There is an alternative representation for the OLS slope coefficient which relates to the correlation coefficient \(r\). Remember from section 2.3 that \(r = \frac{cov(x,y)}{s_x s_y}\), where \(s_z\) is the standard deviation of variable \(z\). With this in hand, we can derive the OLS slope coefficient as

\[\begin{align} b_1 &= \frac{cov(x,y)}{var(x)}\\ &= \frac{cov(x,y)}{s_x s_x} \\ &= r\frac{s_y}{s_x} \tag{3.7} \end{align}\] In other words, the slope coefficient is equal to the correlation coefficient \(r\) times the ratio of standard deviations of \(y\) and \(x\).

3.2.1 Linear Regression without Regressor

There are several important special cases for the linear regression introduced above. Let’s start with the most obvious one: What is the meaning of running a regression without any regressor, i.e. without a \(x\)? Our line becomes very simple. Instead of (3.1), we get

\[\begin{equation} y = b_0. \tag{3.8} \end{equation}\]

This means that our minization problem in (3.4) also becomes very simple: We only have to choose \(b_0\)! We have

\[ b_0 = \arg\min_{\text{int}} \sum_{i=1}^N \left[y_i - \text{int}\right]^2, \] which is a quadratic equation with a unique optimum such that \[ b_0 = \frac{1}{N} \sum_{i=1}^N y_i = \overline{y}. \]

Least Squares without regressor \(x\) estimates the sample mean of the outcome variable \(y\), i.e. it produces \(\overline{y}\).

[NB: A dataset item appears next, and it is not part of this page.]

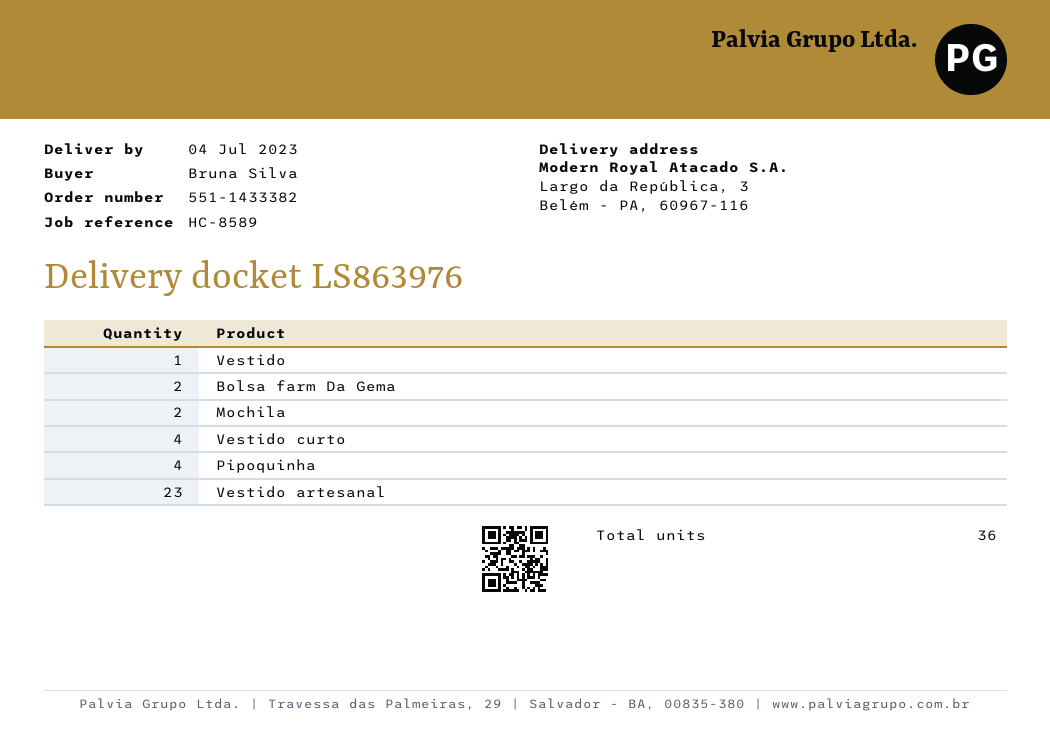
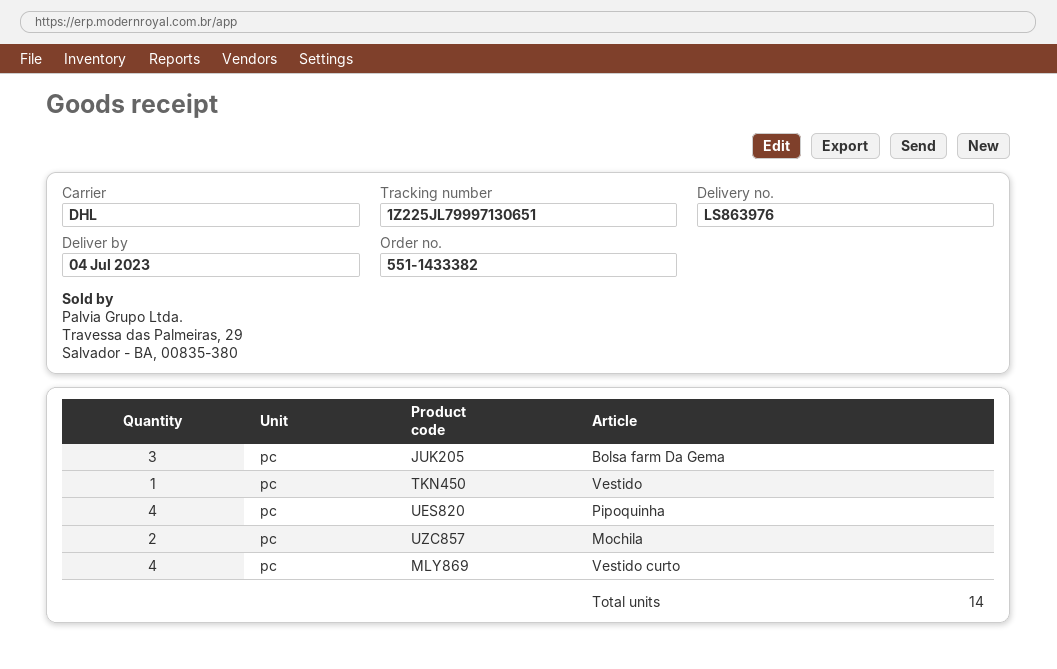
Bolsa farm Da Gema: 2 -> 3
Vestido artesanal: 23 -> none
total quantity: 36 -> 14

3.2.2 Regression without an Intercept

We follow the same logic here, just that we miss another bit from our initial equation and the minimisation problem in (3.4) now becomes:

\[\begin{align} b_1 &= \arg\min_{\text{slope}} \sum_{i=1}^N \left[y_i - \text{slope } x_i \right]^2\\ \mapsto b_1 &= \frac{\frac{1}{N}\sum_{i=1}^N x_i y_i}{\frac{1}{N}\sum_{i=1}^N x_i^2} = \frac{\bar{x} \bar{y}}{\overline{x^2}} \tag{3.9} \end{align}\]

Least Squares without intercept (i.e. with \(b_0=0\)) is a line that passes through the origin.

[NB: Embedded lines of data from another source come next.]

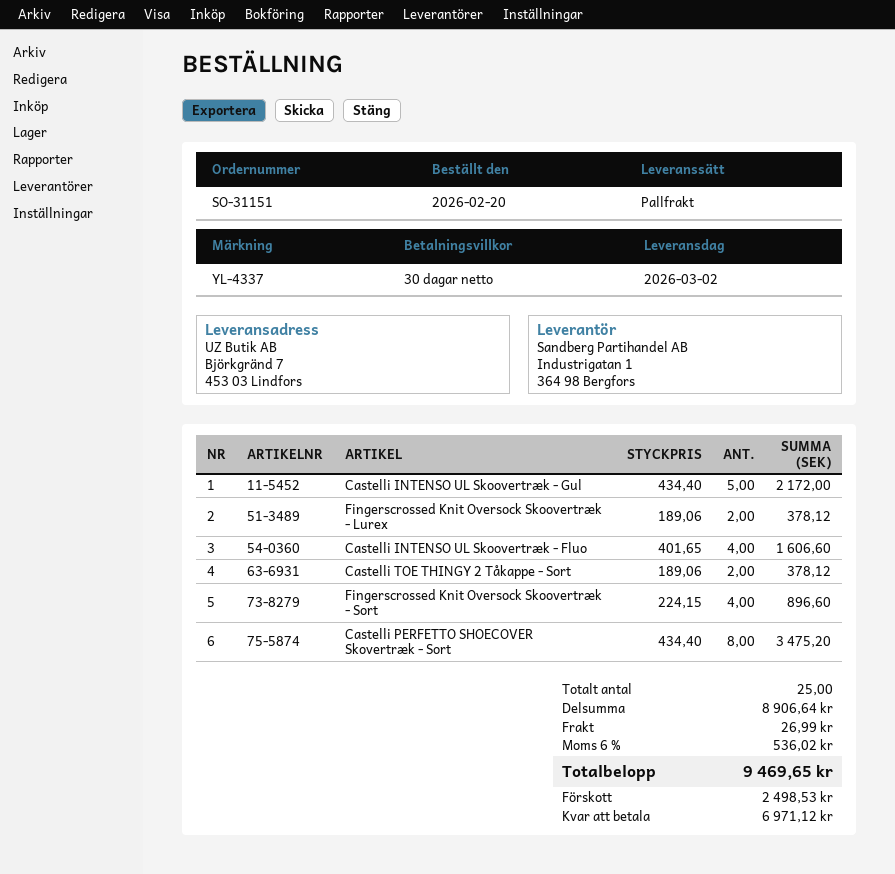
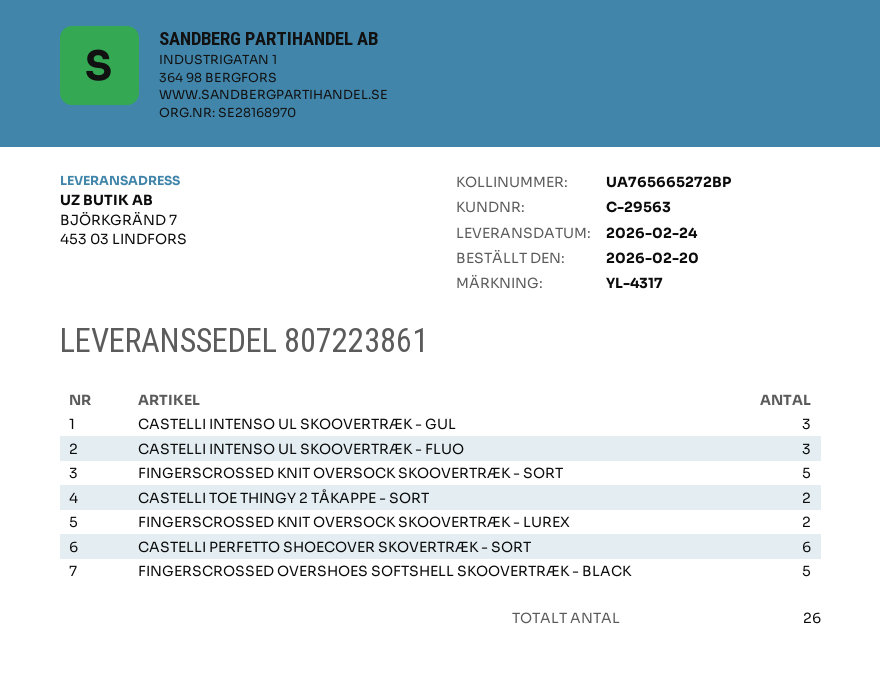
delivery date: 2026-03-02 -> 2026-02-24
reference: YL-4337 -> YL-4317
Castelli INTENSO UL Skoovertræk - Gul: 5 -> 3
Castelli INTENSO UL Skoovertræk - Fluo: 4 -> 3
Fingerscrossed Knit Oversock Skoovertræk - Sort: 4 -> 5
Castelli PERFETTO SHOECOVER Skovertræk - Sort: 8 -> 6
FINGERSCROSSED OVERSHOES SOFTSHELL SKOOVERTRÆK - BLACK: none -> 5
total quantity: 25 -> 26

In this case we only get to choose the slope \(b_1\) of this anchored line.³ You should now try out both of those restrictions on our linear model by spending some time with

launchApp("reg_constrained")

3.2.3 Centering A Regression

By centering or demeaning a regression, we mean to substract from both \(y\) and \(x\) their respective averages to obtain \(\tilde{y}_i = y_i - \bar{y}\) and \(\tilde{x}_i = x_i - \bar{x}\). We then run a regression without intercept as above. That is, we use \(\tilde{x}_i,\tilde{y}_i\) instead of \(x_i,y_i\) in (3.9) to obtain our slope estimate \(b_1\):

\[\begin{align} b_1 &= \frac{\frac{1}{N}\sum_{i=1}^N \tilde{x}_i \tilde{y}_i}{\frac{1}{N}\sum_{i=1}^N \tilde{x}_i^2}\\ &= \frac{\frac{1}{N}\sum_{i=1}^N (x_i - \bar{x}) (y_i - \bar{y})}{\frac{1}{N}\sum_{i=1}^N (x_i - \bar{x})^2} \\ &= \frac{cov(x,y)}{var(x)} \tag{3.10} \end{align}\]

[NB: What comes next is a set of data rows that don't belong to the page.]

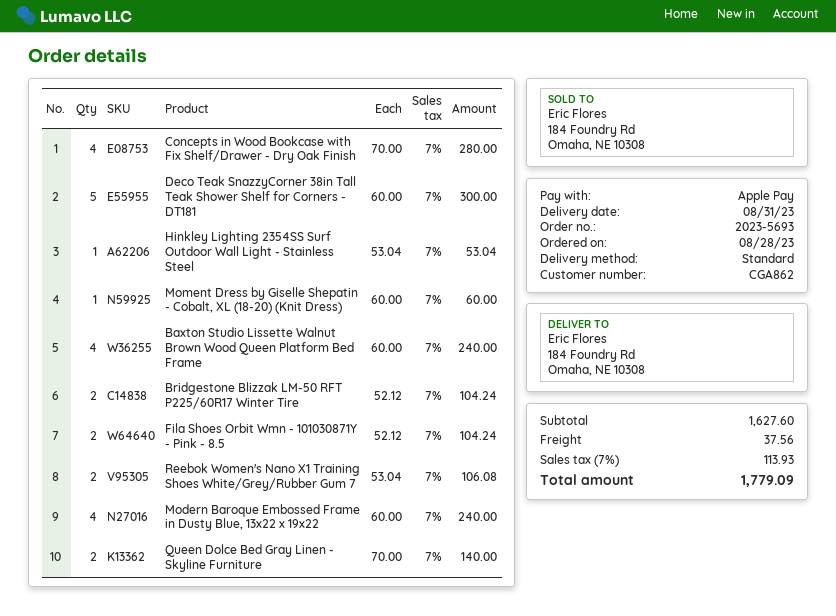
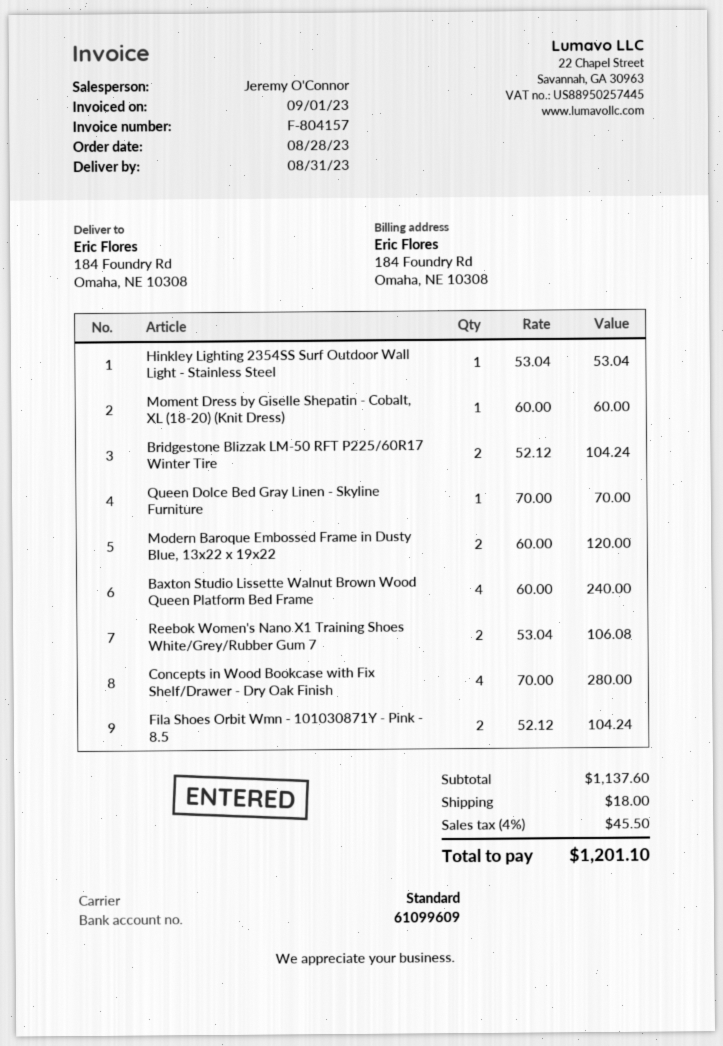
Deco Teak SnazzyCorner 38in Tall Teak Shower Shelf for Corners - DT181: 5 x 60.00 = 300.00 -> none
Modern Baroque Embossed Frame in Dusty Blue, 13x22 x 19x22: 4 x 60.00 = 240.00 -> 2 x 60.00 = 120.00
Queen Dolce Bed Gray Linen - Skyline Furniture: 2 x 70.00 = 140.00 -> 1 x 70.00 = 70.00
subtotal: 1627.60 -> 1137.60
shipping: 37.56 -> 18.00
tax: 7% = 113.93 -> 4% = 45.50
total: 1779.09 -> 1201.10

This last expression is identical to the one in (3.5)! It’s the standard OLS estimate for the slope coefficient. We note the following:

Adding a constant to a regression produces the same result as centering all variables and estimating without intercept. So, unless all variables are centered, always include an intercept in the regression.

To get a better feel for what is going on here, you can try this out now by yourself by typing:

launchApp("demeaned_reg")

3.2.4 Standardizing A Regression

Standardizing a variable \(z\) means to demean as above, but in addition to divide the demeaned value by its own standard deviation. Similarly to what we did above for centering, we define transformed variables \(\breve{y}_i = \frac{y_i-\bar{y}}{\sigma_y}\) and \(\breve{x}_i = \frac{x_i-\bar{x}}{\sigma_x}\) where \(\sigma_z\) is the standard deviation of variable \(z\). From here on, you should by now be used to what comes next! As above, we use \(\breve{x}_i,\breve{y}_i\) instead of \(x_i,y_i\) in (3.9) to this time obtain:

\[\begin{align} b_1 &= \frac{\frac{1}{N}\sum_{i=1}^N \breve{x}_i \breve{y}_i}{\frac{1}{N}\sum_{i=1}^N \breve{x}_i^2}\\ &= \frac{\frac{1}{N}\sum_{i=1}^N \frac{x_i - \bar{x}}{\sigma_x} \frac{y_i - \bar{y}}{\sigma_y}}{\frac{1}{N}\sum_{i=1}^N \left(\frac{x_i - \bar{x}}{\sigma_x}\right)^2} \\ &= \frac{Cov(x,y)}{\sigma_x \sigma_y} \\ &= Corr(x,y) \tag{3.11} \end{align}\]

After we standardize both \(y\) and \(x\), the slope coefficient \(b_1\) in the regression without intercept is equal to the correlation coefficient.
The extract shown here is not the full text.